Quarterly report pursuant to Section 13 or 15(d)

Loan Payable

v3.5.0.2
Loan Payable
3 Months Ended
Oct. 31, 2016
Debt Disclosure [Abstract]  
Debt Disclosure [Text Block]

Note 6 - Loan Payable


On June 7, 2013, the Company entered into a secured Revolving Loan and Security Agreement (the “Credit Agreement”) among the Company and certain of its subsidiaries, with Enzo Therapeutics as a guarantor, and MidCap Financial LLC. (formerly Healthcare Finance Group, LLC). The Credit Agreement, which expired on December 7, 2016, provides for borrowings against eligible US receivables, as defined, of the Clinical Lab and Life Science segments up to $8.0 million at defined eligibility percentages and provides for additional borrowings of $4.0 million for increased eligible assets. Debt issuance costs of $281 are being amortized over the life of the Credit Agreement. The balance of unamortized debt issuance cost was $7 and $28 at October 31, 2016 and July 31, 2016, respectively, and is included in prepaid expenses. Interest on advances, payable monthly, is based on the three month LIBOR rate, with a floor of 1.25% plus an applicable margin of 4.0%. The nominal interest rate for the quarter ended October 31, 2016 and year ended July 31, 2016 was 5.25%. In the event of any default, the interest rate may be increased 3.0% over the current rate. The facility also carries a non-utilization fee of 0.50% per annum, payable monthly, on the unused portion of the credit line. The effective interest rate for the credit agreement was 12.1% for the quarter ended October 31, 2016 and 11.4% for the fiscal year ended July 31, 2016. The Credit Agreement requires a minimum borrowing of $2.0 million. At October 31, 2016 and July 31, 2016, the borrowings under the Credit Agreement related to the Clinical Labs and Life Sciences receivables aggregated $2.0 and $1.6 million, respectively, with an additional availability of $3.5 million at October 31, 2016.

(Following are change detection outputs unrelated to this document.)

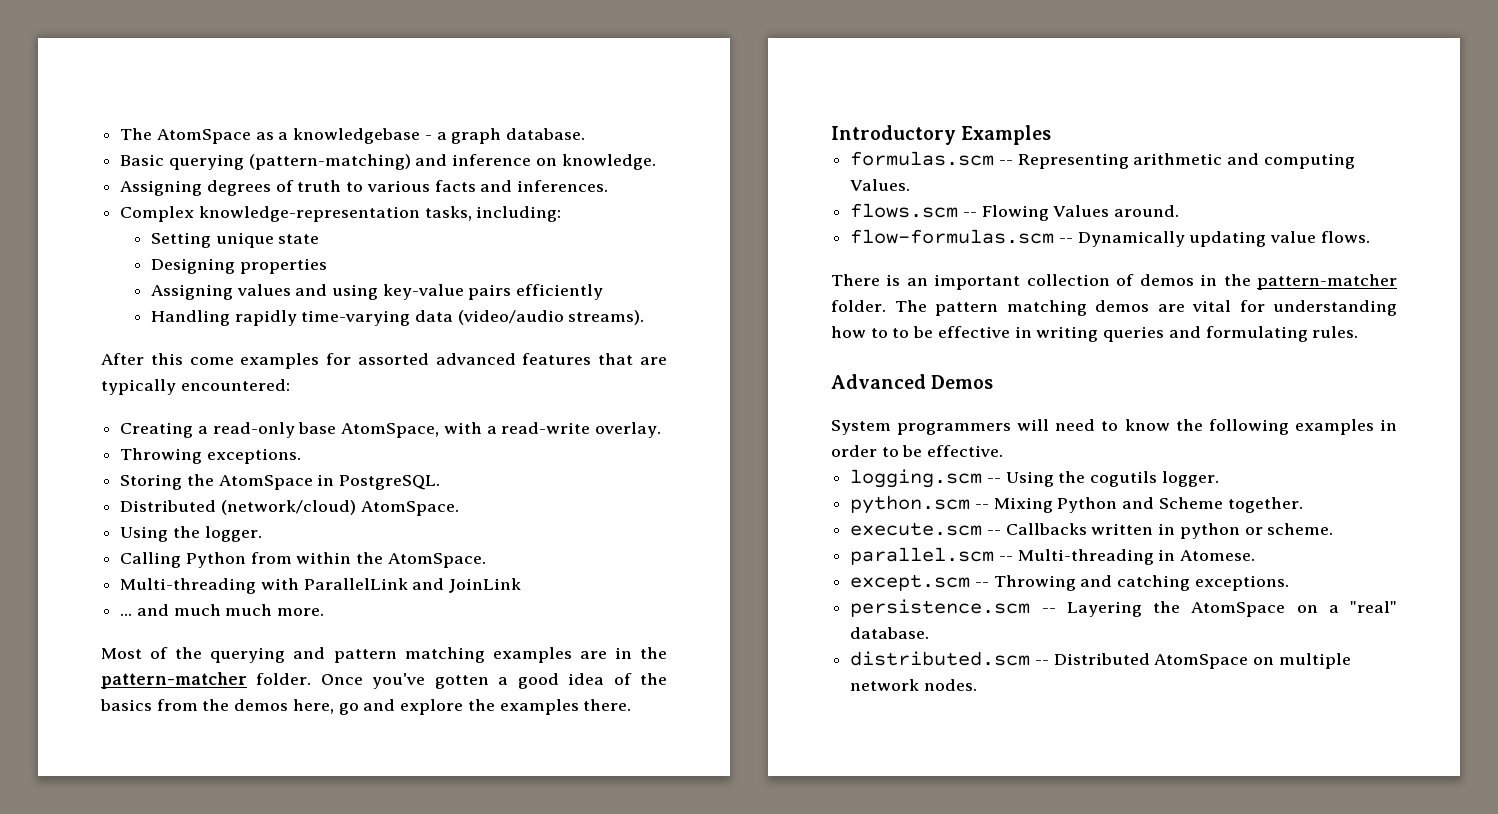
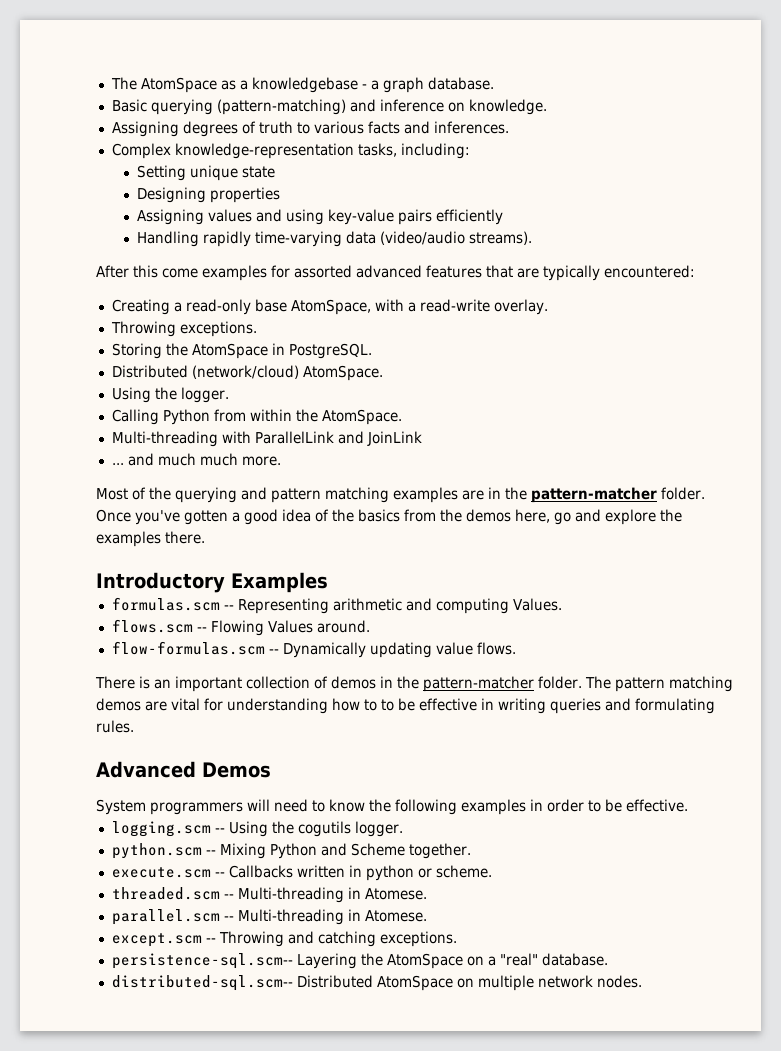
(1334, 529) none -> [111,887,427,903] // threaded.scm -- Multi-threading in Atomese.
[850,599,1056,617] persistence.scm -- -> [111,953,293,969] persistence-sql.scm--
[850,651,1049,666] distributed.scm -- -> [111,975,293,991] distributed-sql.scm--

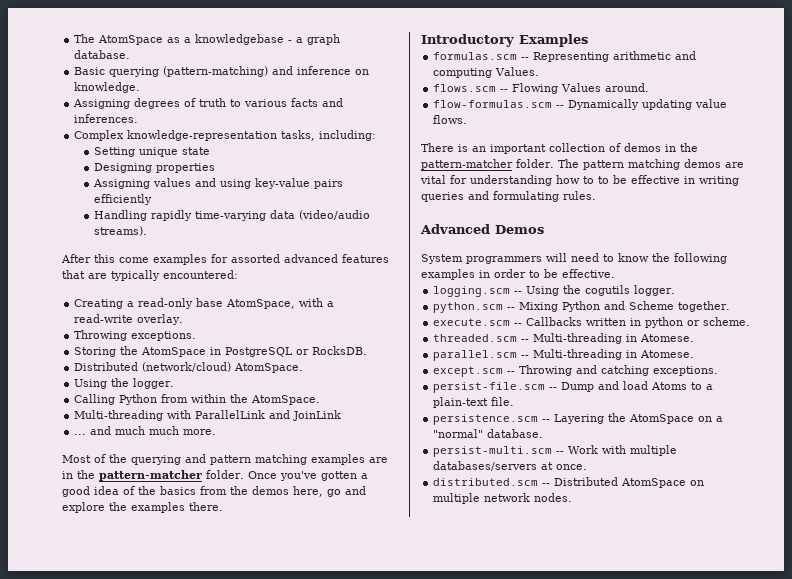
[288,343,372,359] PostgreSQL. -> [225,346,368,357] PostgreSQL or RocksDB.
[111,953,293,969] persistence-sql.scm-- -> [433,381,714,393] [433,397,515,408] [433,414,551,425] persist-file.scm -- Dump and load Atoms to a plain-text file. // persistence.scm --
[499,953,608,966] [111,975,293,991] "real" database. // distributed-sql.scm-- -> [433,429,544,438] [433,445,678,457] [433,461,588,471] [433,478,551,486] "normal" database. // persist-multi.scm -- Work with multiple databases/servers at once. // distributed.scm --

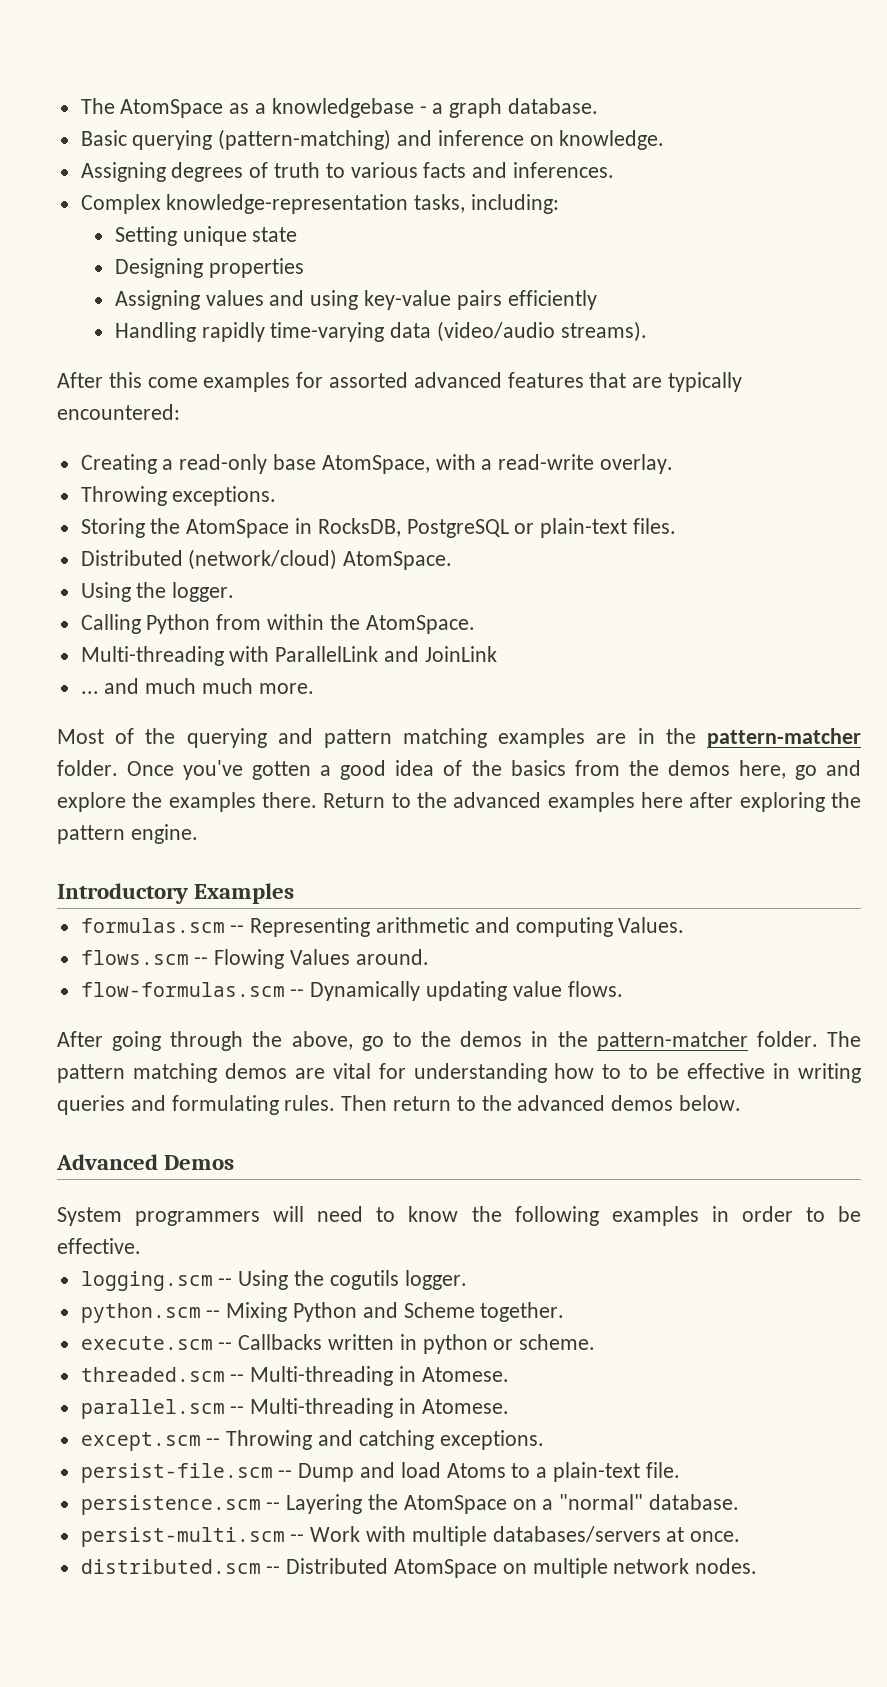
(222, 351) none -> [317,518,401,537] RocksDB,
[312,346,368,355] RocksDB. -> [540,518,677,538] plain-text files.
(223, 506) none -> [323,792,861,812] [57,824,198,844] Return to the advanced examples here after exploring the pattern engine.
[421,143,621,154] There is an important collection of -> [57,1031,452,1051] After going through the above, go to the
(596, 195) none -> [341,1095,742,1111] Then return to the advanced demos below.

The Credit Agreement expired and was repaid in full on December 7, 2016.


The Company’s obligations under the Credit Agreement were secured by primarily all the unencumbered U.S. assets of the Company, excluding buildings and intellectual property which the Lender has a negative pledge, and the capital stock of subsidiaries. The Credit Agreement includes customary affirmative and negative covenants and events of default and requires maximum levels of cash usage and minimum levels of liquidity, as defined, and provides for increased liquidity levels if operating results are not achieved. Negative covenants include among others, limitations on additional debt, liens, loans or investments, distributions, asset sales and affiliate transactions. Events of default include non-payment of principal and interest on debt outstanding, non-performance of covenants, material change in business, breach of representations, bankruptcy and insolvency, material judgments and changes in control. As of October 31, 2016, the Company is in compliance with the financial covenants.


The Credit Agreement includes customary affirmative and negative covenants and events of default. The terms of the debt covenants include:


o The minimum balance the Company must borrow at any time is $2.0 million. At October 31, 2016, the loan balance was approximately $2.0 million, with an additional availability of $3.5 million.

o The Company must maintain a Minimum Liquidity, as defined in the Credit Agreement, of not less than $3.0 million. At October 31, 2016, the Company’s Minimum Liquidity was $7.6 million.

o The quarterly Cash Burn, as defined in the Credit Agreement, must be greater than zero. During the three months ended October 31, 2016, the Cash Burn was positive in the amount of $0.8 million.

As of October 31, 2015, the Credit Agreement was amended to redefine Cash Burn and add a definition for Liquidity (the “amendment”). Under the amendment, the determination of Cash Burn during a fiscal quarter excludes capital expenditures provided that Liquidity exceeds $7 million as of the last day of the fiscal quarter. As of October 31, 2016, Liquidity as defined was $70.7 million.